Environmentalists stopped the initial plan to bury the pipeline, claiming it would damage the permafrost. As a result, 420 miles were supported on pile bents at 50 to 70-ft intervals. Where burial was a necessity, cooling systems were installed to keep the permafrost from thawing. There are also 600 crossings for migrating animals, such as caribou.
The line is made up of 40-ft lengths of 48-in.-dia, 12-in.-thick steel pipe. To reduce field work, pairs of 40-ft sections were joined by automatic welding machines at two material depots and 80-ft lengths trucked to the field. This proved to be a good idea. Of 30,800 field welds, a 1975 radiograph audit showed that more than 10% needed remedial welding. Repair crews excavated 1,003 buried welds, some 25 ft deep in permafrost. The remedial welding cost $55 mil- lion.
The pipe was designed to accommodate the expansion and contraction caused by wide temperature extremes. The line crossed three earthquake zones. It was designed to move 20 ft from side to side and 5 ft vertically across the Denali fault zone.
Contractors lost time and money because of problems with equipment delivery and performance, a shortage of skilled labor and unexpected terrain problems. Still, the pipeline was completed in June 1977, as scheduled.
NEWS IN BRIEF 1977
A Green Light for Construction
The first sign of growth in the construction industry, after several years of decline, occurred in 1977. Consumer spending picked up, jobless and inflation rates dropped and the Carter Administration put forth two-year $23-billion to $30-billion tax cuts and public works jobs programs. The GNP was up 5.2%, and ENR projected a 15.3% increase in dollar volume to produce over an 8% rise in physical volume (ENR 1/20/77, p. 51). Spending on highway construction was estimated to be the highest ever, at $8.6 billion, up 16.5% compared to a 6.4% dive in 1976. Bridge contracts were up by 13%. Mass transit led the increased spending list with outlays of $1.7 billion, up 29% over 1976. Atlanta's system was set to go into full swing as was Washington, D.C's 19-mile extension. Miami, Honolulu and Detroit were making progress.

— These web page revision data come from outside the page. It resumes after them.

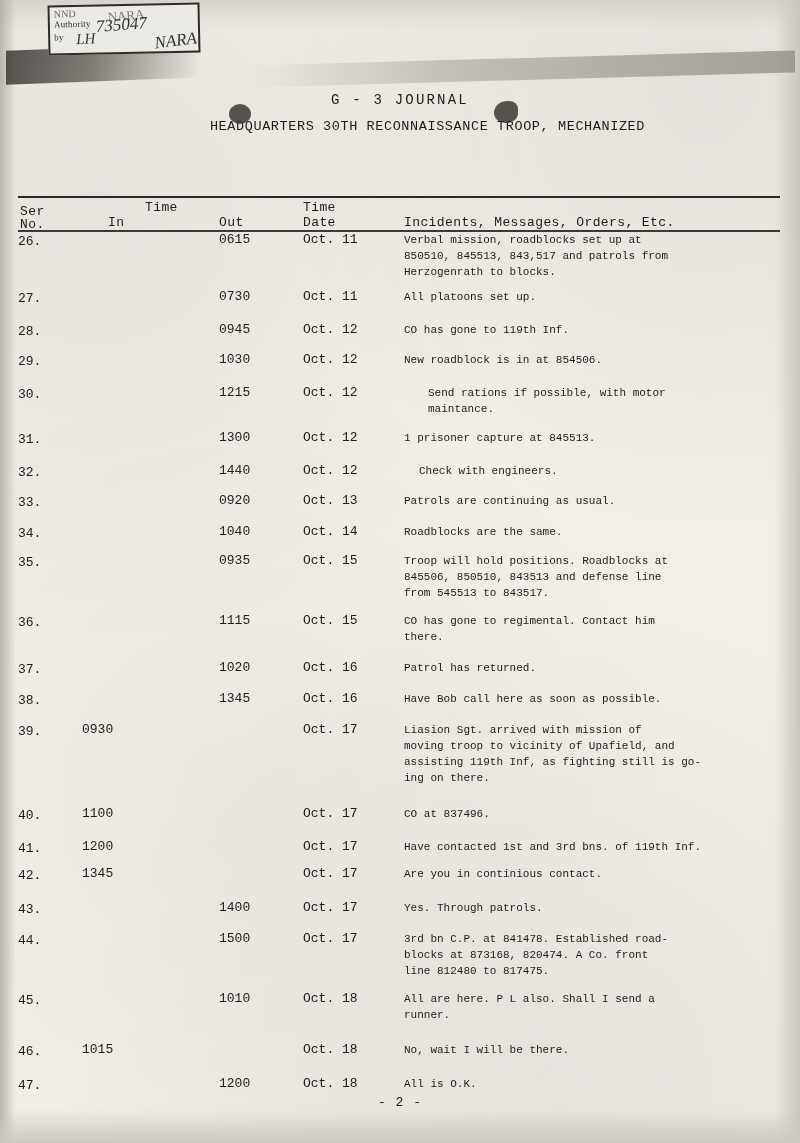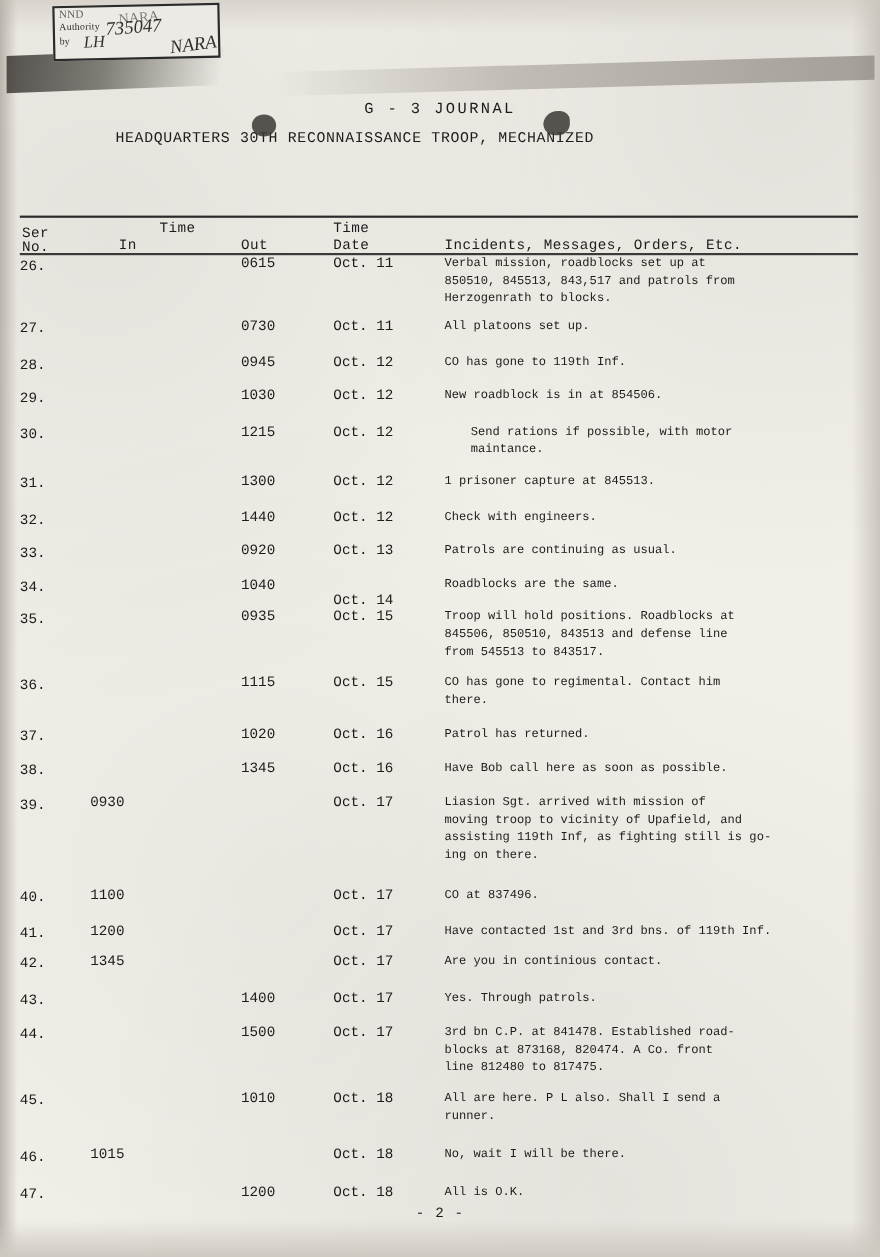--- a/index.html
+++ b/index.html
@@ -99,7 +99,7 @@
   .subtitle {
     position: absolute;
     top: 119px; left: 0; width: 645px;
-    text-align: center;
+    text-align: right;
     font-size: 13.5px;
     letter-spacing: .6px;
   }

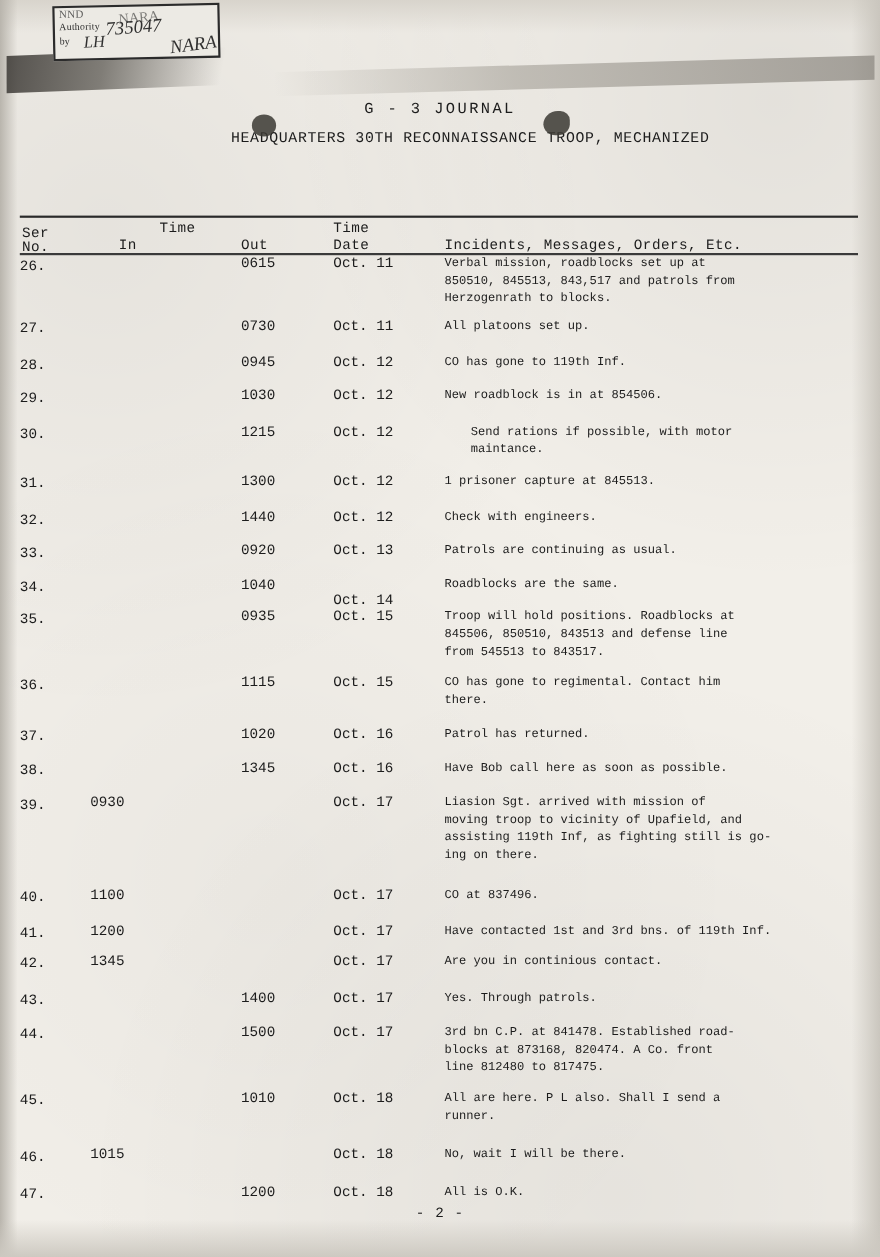--- a/index.html
+++ b/index.html
@@ -248,7 +248,7 @@
         <div class="c-in" style="top: 0px;"></div>
         <div class="c-out" style="top: 0px;">1440</div>
         <div class="c-date" style="top: 0px;">Oct. 12</div>
-        <div class="c-inc" style="top: 0px;">Check with engineers.</div>
+        <div class="c-inc" style="top: 0px; margin-left: 15px;">Check with engineers.</div>
       </div>
       <div class="row" style="top: 493px;">
         <div class="c-ser" style="top: 2px;">33.</div>

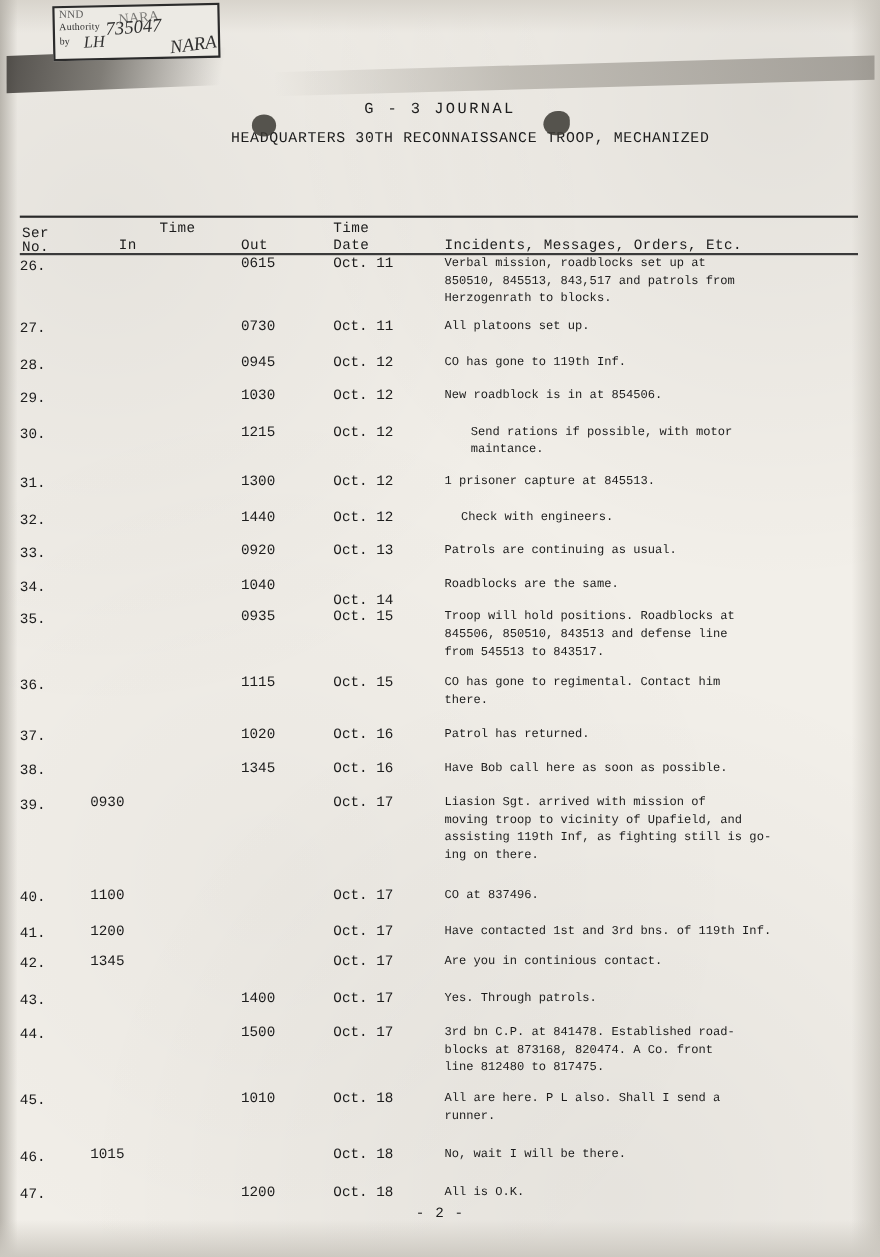--- a/index.html
+++ b/index.html
@@ -261,7 +261,7 @@
         <div class="c-ser" style="top: 2px;">34.</div>
         <div class="c-in" style="top: 0px;"></div>
         <div class="c-out" style="top: 0px;">1040</div>
-        <div class="c-date" style="top: 14px;">Oct. 14</div>
+        <div class="c-date" style="top: 0px;">Oct. 14</div>
         <div class="c-inc" style="top: 0px;">Roadblocks are the same.</div>
       </div>
       <div class="row" style="top: 553px;">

Women and Minorities on the Move
An increased need for prospective trainees in construction careers brought the first mobile recruiting van to alert people in all walks of life about contracting jobs. The recruiting efforts of the nation's top two open shop contractors—Brown & Root Inc., Houston, and Daniel International Corp., Greenville, S.C.—attracted a large number of women and minorities. Just months after the program started, 30% of the participants were black or women. An official of Daniel claimed that women made some of the better welders and insulators, they had better attendance records and paid more attention to detail than men did and also had the patience to do a job right (ENR 1/6/77 p. 16).

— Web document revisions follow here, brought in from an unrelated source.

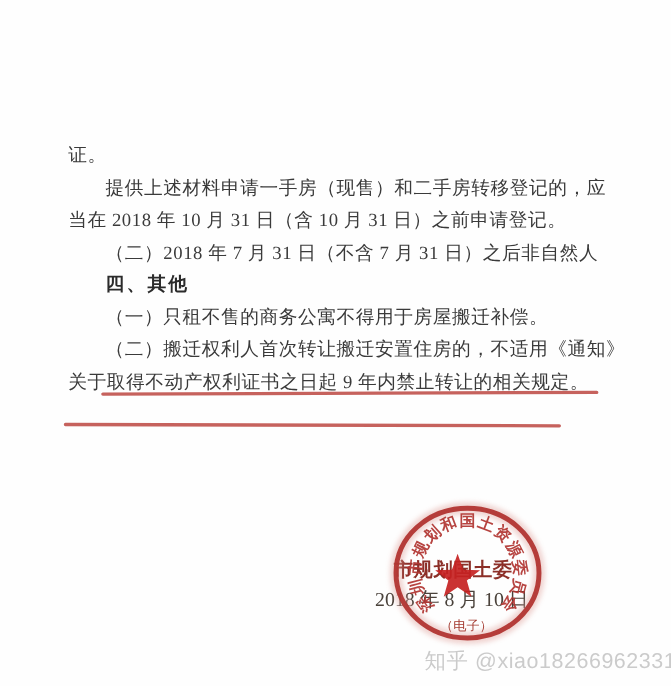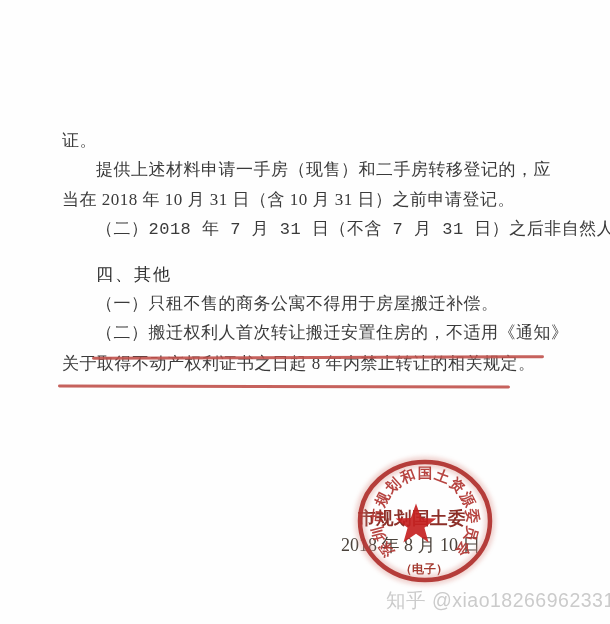--- a/index.html
+++ b/index.html
@@ -24,7 +24,7 @@
     letter-spacing: 0.5px;
   }
   .doc-body .line { white-space: nowrap; }
-  .doc-body .line.indent { text-indent: 34px; font-family: Liberation Mono, monospace; }
+  .doc-body .line.indent { text-indent: 34px; }
   .doc-body .line.bold {
     font-family: "Liberation Sans", "DejaVu Sans", sans-serif;
     font-weight: 400;

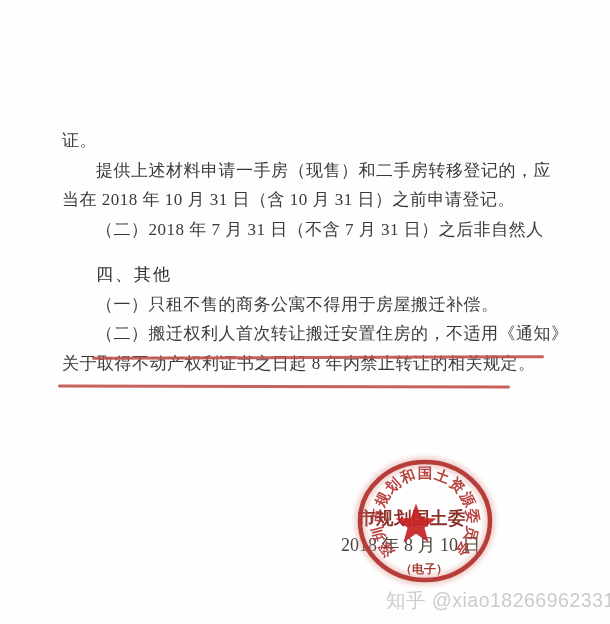--- a/index.html
+++ b/index.html
@@ -27,10 +27,9 @@
   .doc-body .line.indent { text-indent: 34px; }
   .doc-body .line.bold {
     font-family: "Liberation Sans", "DejaVu Sans", sans-serif;
-    font-weight: 400;
+    font-weight: 700;
     color: #2b2b2b;
     letter-spacing: 2px;
-    margin-top: 16px;
   }
 
   

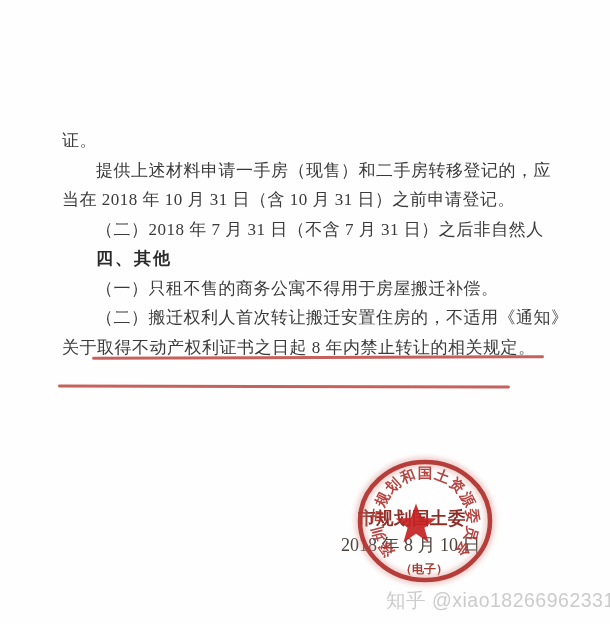--- a/index.html
+++ b/index.html
@@ -117,7 +117,7 @@
       <div class="line indent bold">四、其他</div>
       <div class="line indent">（一）只租不售的商务公寓不得用于房屋搬迁补偿。</div>
       <div class="line indent">（二）搬迁权利人首次转让搬迁安置住房的，不适用《通知》</div>
-      <div class="line">关于取得不动产权利证书之日起 8 年内禁止转让的相关规定。</div>
+      <div class="line">关于取得不动产权利证书之日起 9 年内禁止转让的相关规定。</div>
     </div>
 
   <div class="u-line u1"></div>

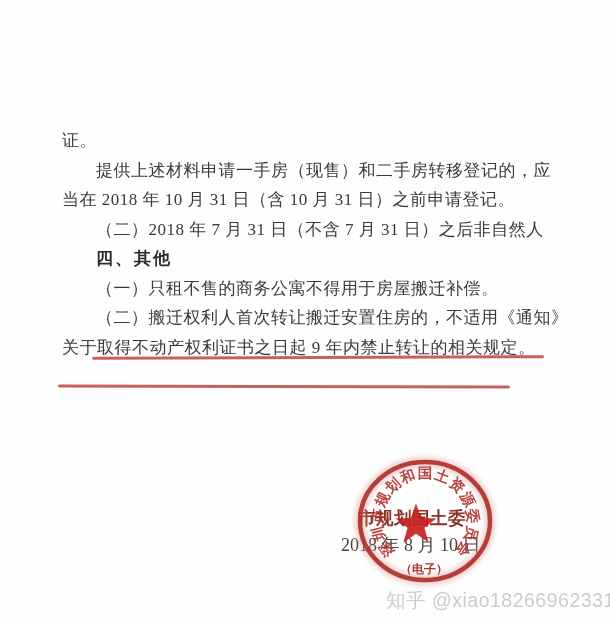--- a/index.html
+++ b/index.html
@@ -87,7 +87,7 @@
     left: 400px; top: 561px;
     z-index: 2;
     font-size: 12px;
-    font-weight: 700;
+    font-weight: 400;
     color: var(--seal_type, #a3392f);
     white-space: nowrap;
   }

The Invasion of the Shopping Centers
Under favorable financing conditions and a rise in consumer spending, shopping centers and malls typified construction projects in 1977—-a trend that was expected to continue for only several months. Awards in the first half of 1977 ran 31% ahead of 1976's pace. Projects in Texas, California and Florida accounted for more than a third of the volume. Contracts in Texas more than tripled 1976's figure because of liberal zoning laws in Houston that permitted shopping centers to be sited wherever a developer wished (ENR 8/25/77 p. 9). In contrast, legal impediments by lawyers for Maine's 2,500 Passamaquoddy and Penobscot Indians, who argued that the state failed to comply with the Indian Non-Intercourse Act of 1790, jeopardized the start of a major shopping center project in Bangor.